» **LISTED ENTRIES**:
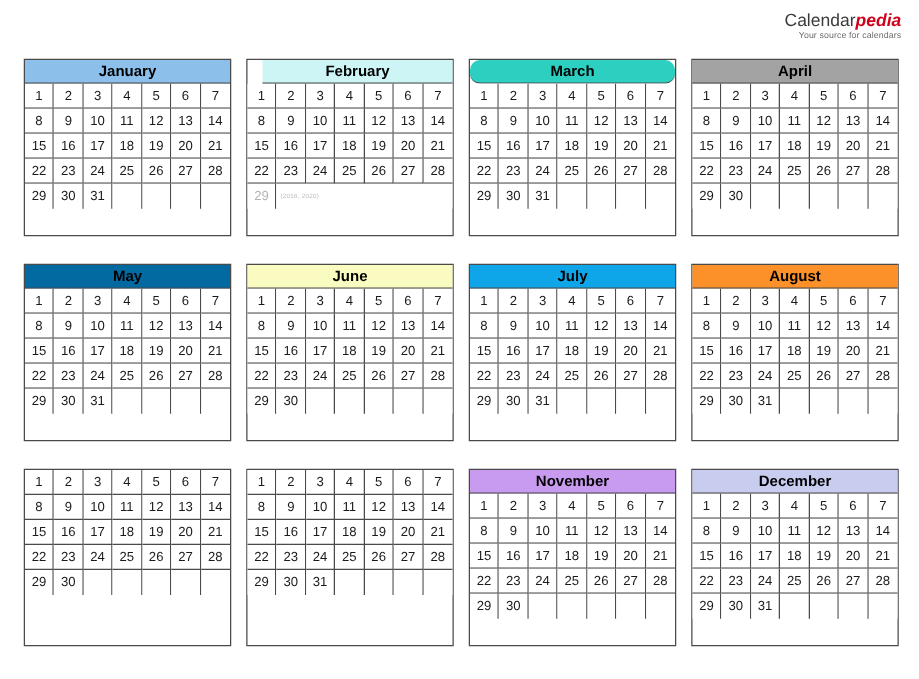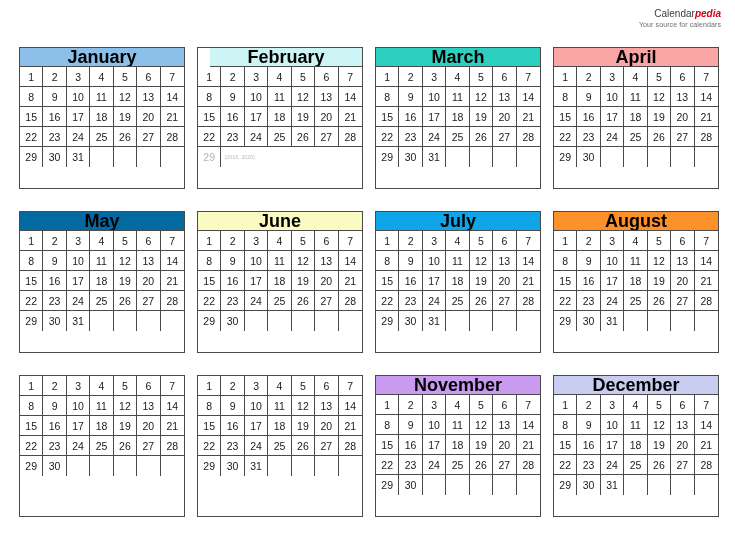--- a/index.html
+++ b/index.html
@@ -42,21 +42,21 @@
     white-space: nowrap;
   }
   .brand {
     position: absolute;
     right: 14px;
     top: 9px;
     text-align: right;
     line-height: 1;
   }
   .brand-name {
-    font-size: 10px;
+    font-size: 14px;
     font-weight: normal;
     color: #3b3b3b;
     white-space: nowrap;
     margin-left: 18px;
   }
   .brand-name .brand-accent {
     color: #d0021b;
     font-style: italic;
     font-weight: bold;
   }
@@ -84,21 +84,21 @@
   .month {
     width: 166px;
     border: 1px solid #4a4a4a;
     box-sizing: border-box;
     background: #ffffff;
   }
   .month-title {
     height: 19px;
     line-height: 19px;
     text-align: center;
-    font-size: 18px;
+    font-size: 12px;
     font-weight: bold;
     color: #000000;
     border-bottom: 1px solid #4a4a4a;
     box-sizing: border-box;
     white-space: nowrap;
     overflow: hidden;
   }
   .weeks {
     display: block;
   }
@@ -263,21 +263,21 @@
             <div class="day">27</div>
             <div class="day">28</div>
           </div>
           <div class="week">
             <div class="day muted">29</div>
             <div class="day note">(2016, 2020)</div>
           </div>
         </div>
       </div>
       <div class="month">
-        <div class="month-title" style="background: rgb(44, 207, 192);">March</div>
+        <div class="month-title" style="background: rgb(44, 207, 192); border-radius: 8px;">March</div>
         <div class="weeks">
           <div class="week">
             <div class="day">1</div>
             <div class="day">2</div>
             <div class="day">3</div>
             <div class="day">4</div>
             <div class="day">5</div>
             <div class="day">6</div>
             <div class="day">7</div>
           </div>
@@ -313,21 +313,21 @@
             <div class="day">30</div>
             <div class="day">31</div>
             <div class="day empty"></div>
             <div class="day empty"></div>
             <div class="day empty"></div>
             <div class="day empty"></div>
           </div>
         </div>
       </div>
       <div class="month">
-        <div class="month-title" style="background: #fca5a5;">April</div>
+        <div class="month-title" style="background: #a3a3a3;">April</div>
         <div class="weeks">
           <div class="week">
             <div class="day">1</div>
             <div class="day">2</div>
             <div class="day">3</div>
             <div class="day">4</div>
             <div class="day">5</div>
             <div class="day">6</div>
             <div class="day">7</div>
           </div>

» **HOW TO COMPLETE THIS TASK**: Search the data for the string "color" and copy every line where it appears.

» **EXERCISE SOLUTION**:
     color: #3b3b3b;
     color: #d0021b;
     color: #000000;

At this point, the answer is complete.